What this task involves: Go through the listing below and output exactly the line with "- Tipobet’in Güçlü", the line with "- ve Hızlı?", and each line between; omit the rest.

Dataset records:
================================
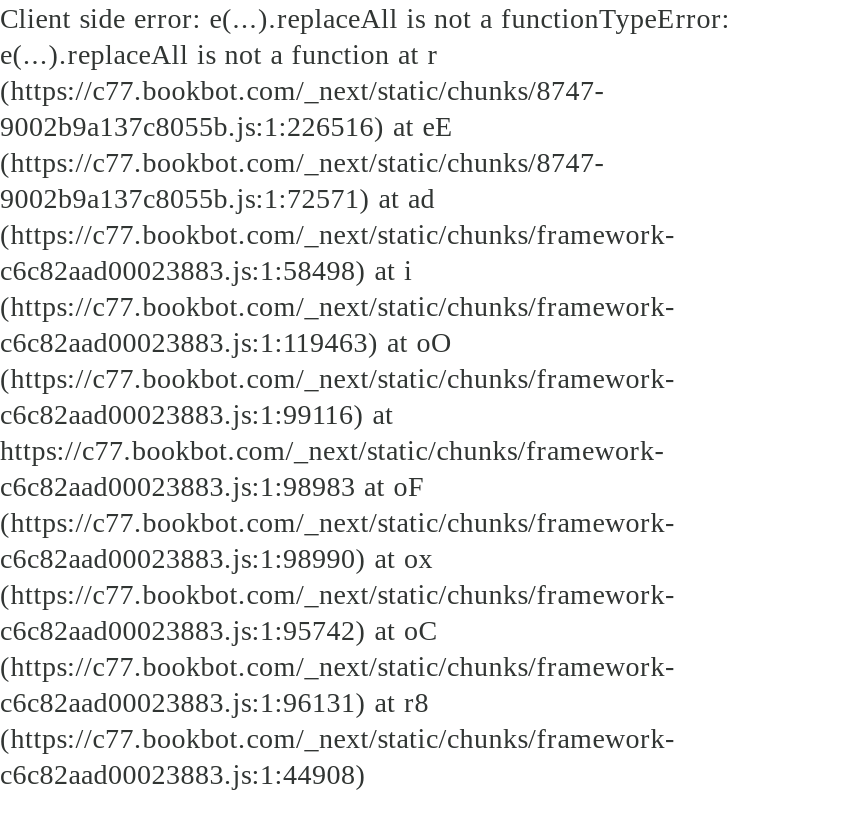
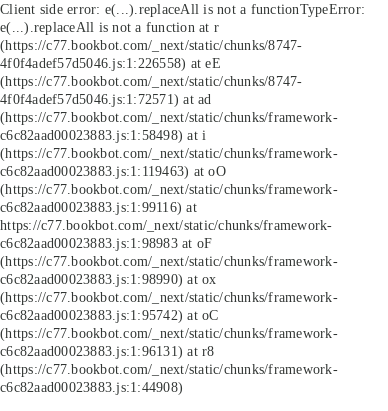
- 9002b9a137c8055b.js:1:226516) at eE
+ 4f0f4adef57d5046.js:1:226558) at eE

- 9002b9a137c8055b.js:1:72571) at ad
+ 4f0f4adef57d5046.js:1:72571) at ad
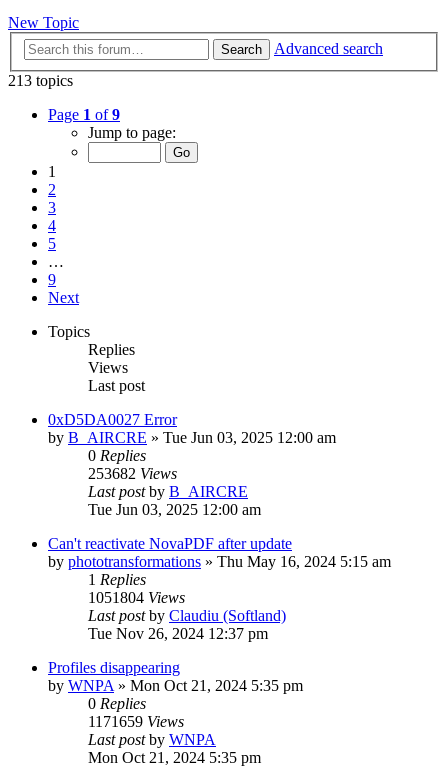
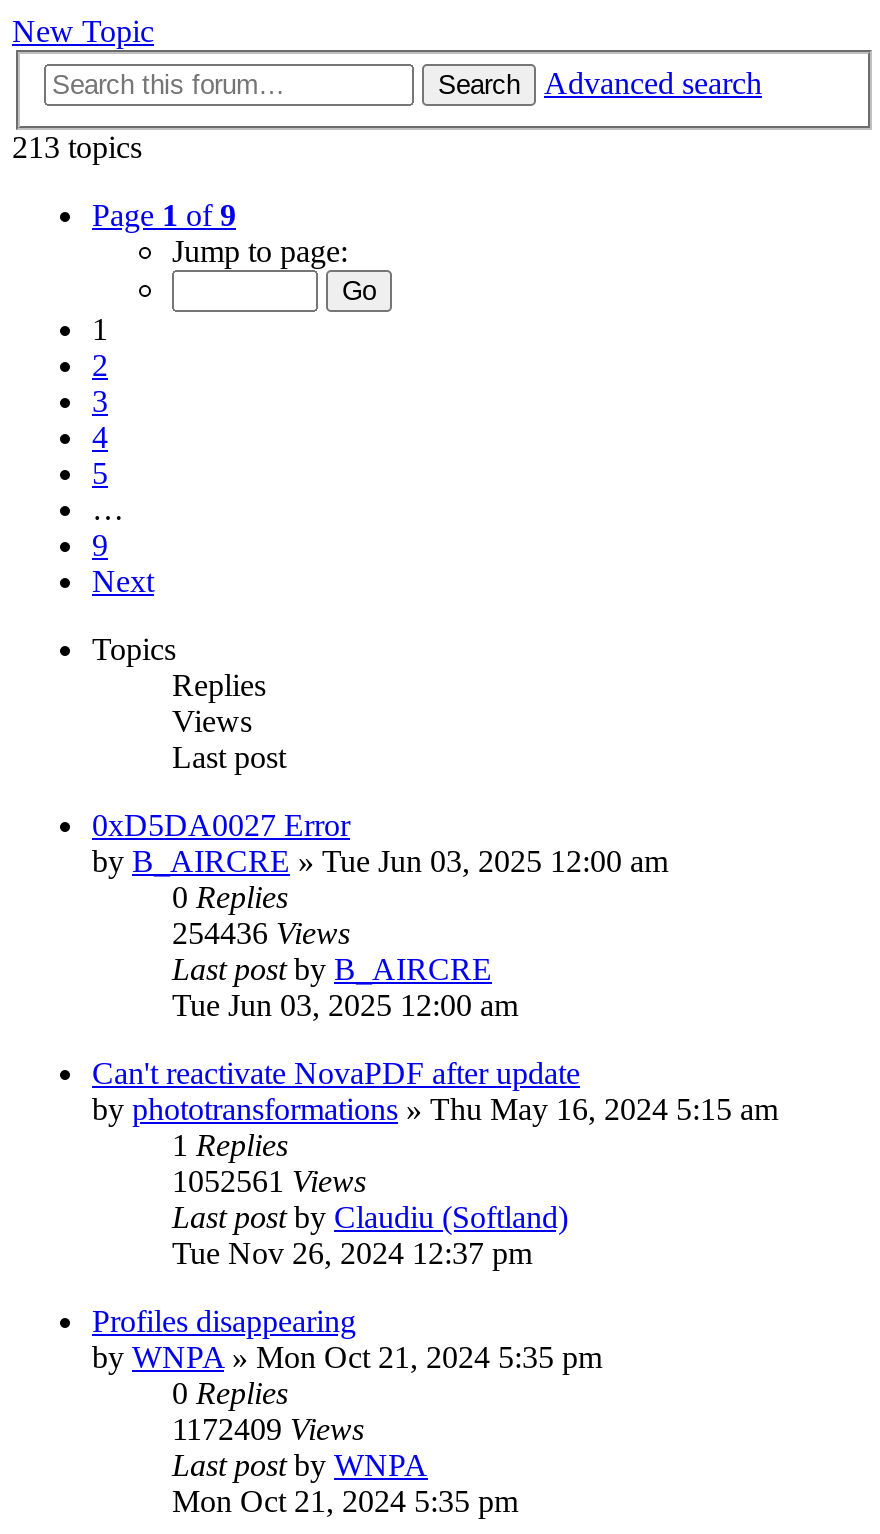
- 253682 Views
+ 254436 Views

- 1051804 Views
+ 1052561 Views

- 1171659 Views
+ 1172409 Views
================================
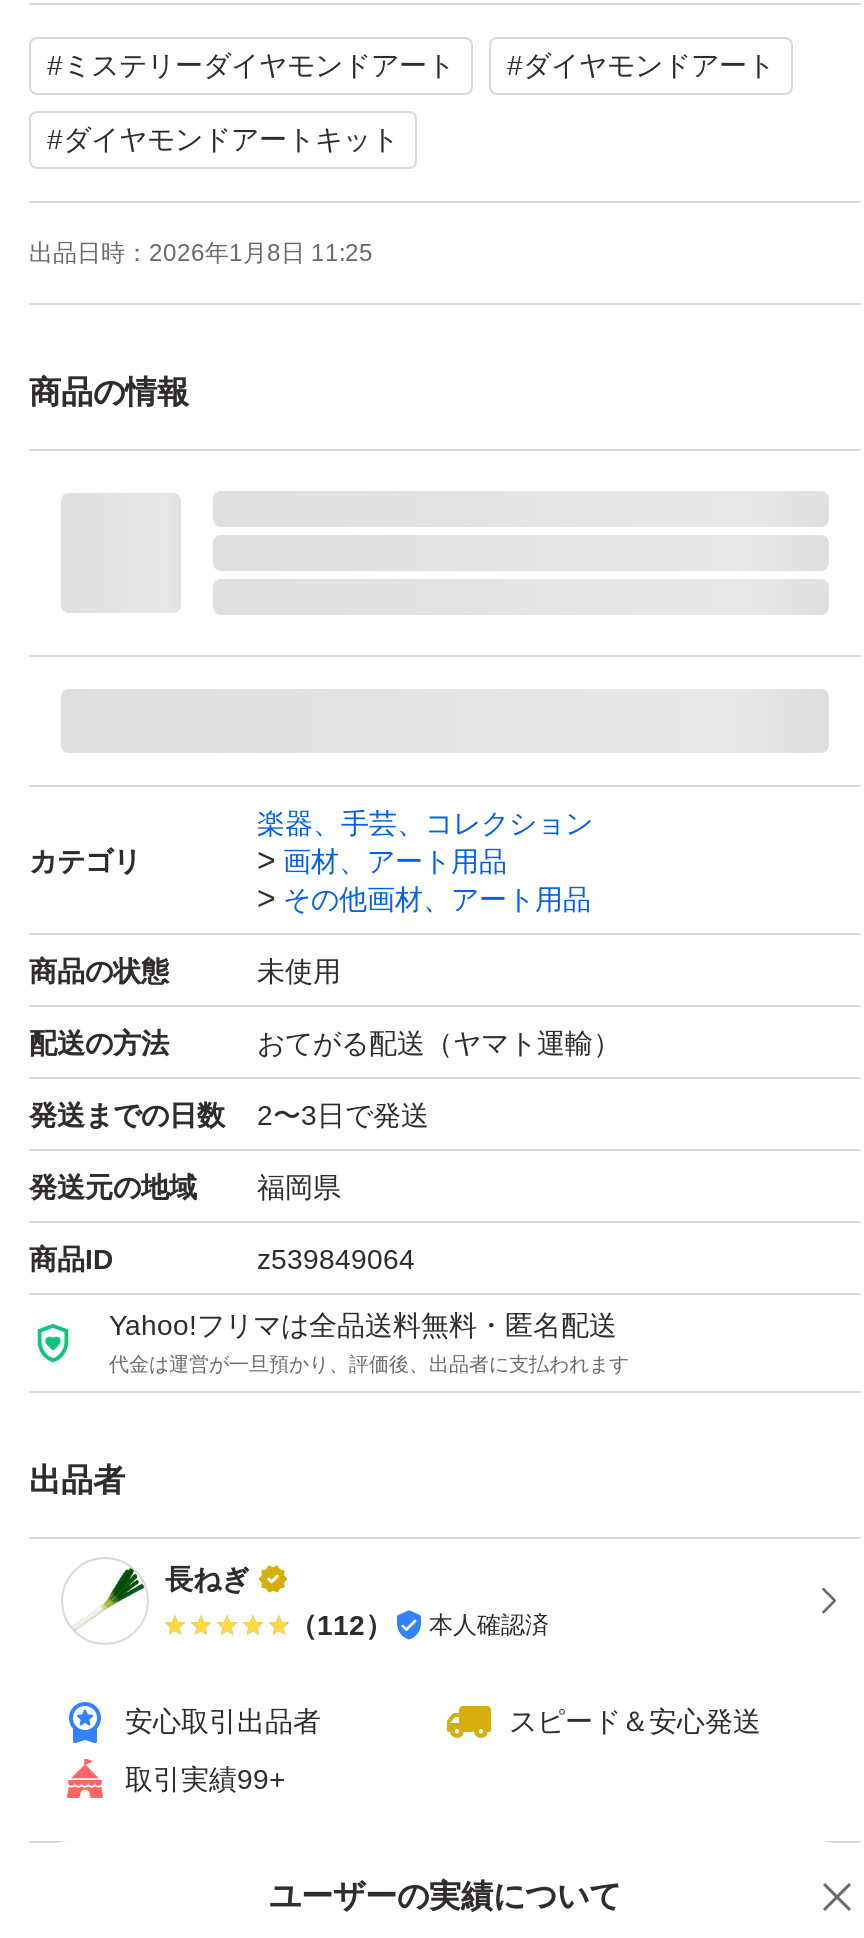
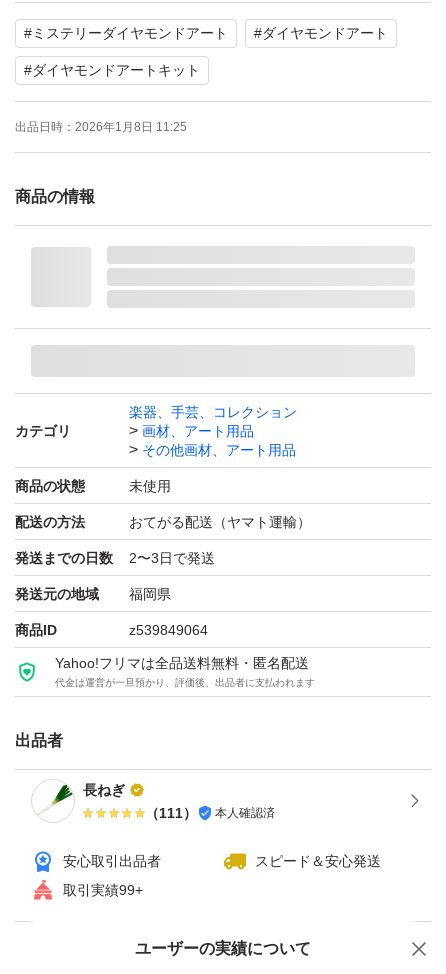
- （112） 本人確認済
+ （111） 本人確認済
================================
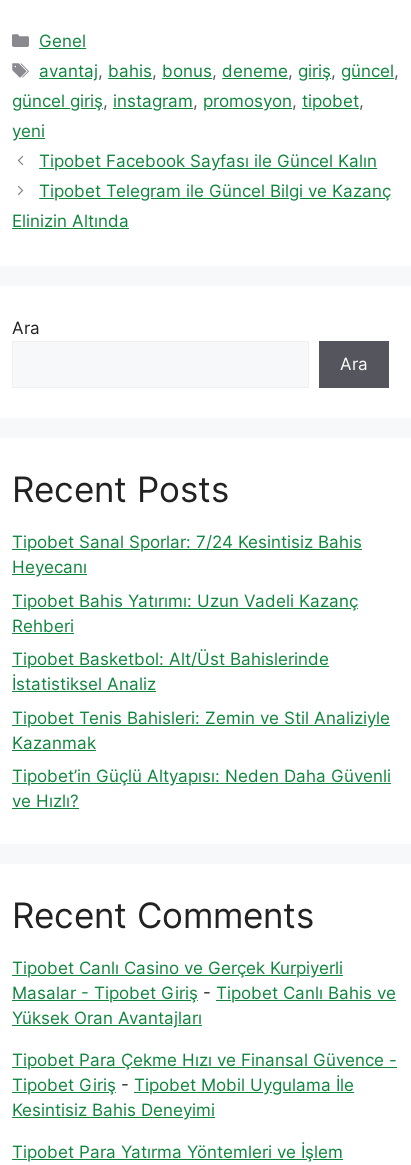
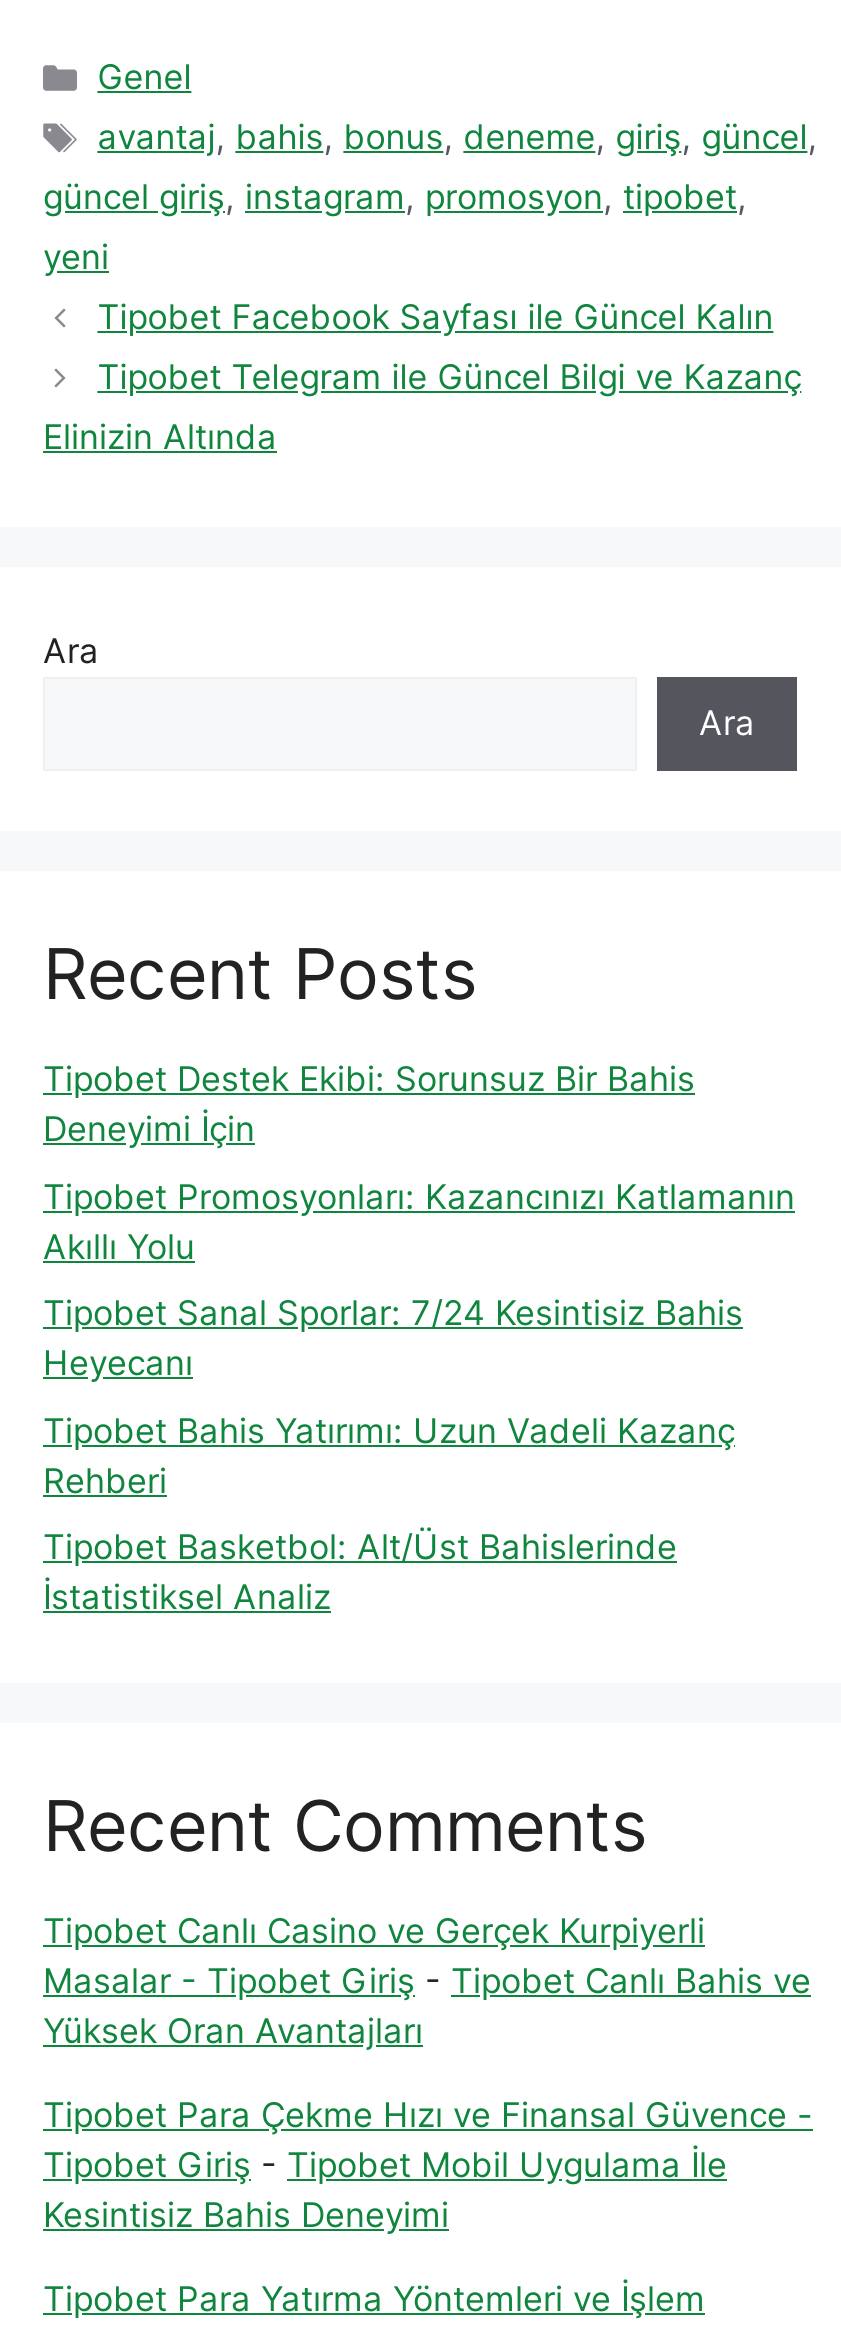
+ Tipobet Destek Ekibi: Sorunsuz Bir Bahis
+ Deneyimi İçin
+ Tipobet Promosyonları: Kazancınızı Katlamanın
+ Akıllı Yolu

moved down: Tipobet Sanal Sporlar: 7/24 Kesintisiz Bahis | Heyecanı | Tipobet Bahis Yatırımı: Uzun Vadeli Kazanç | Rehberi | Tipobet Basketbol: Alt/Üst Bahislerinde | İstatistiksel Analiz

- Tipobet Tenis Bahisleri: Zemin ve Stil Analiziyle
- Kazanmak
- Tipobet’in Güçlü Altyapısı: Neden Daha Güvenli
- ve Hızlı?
================================
Finished exercise:
- Tipobet’in Güçlü Altyapısı: Neden Daha Güvenli
- ve Hızlı?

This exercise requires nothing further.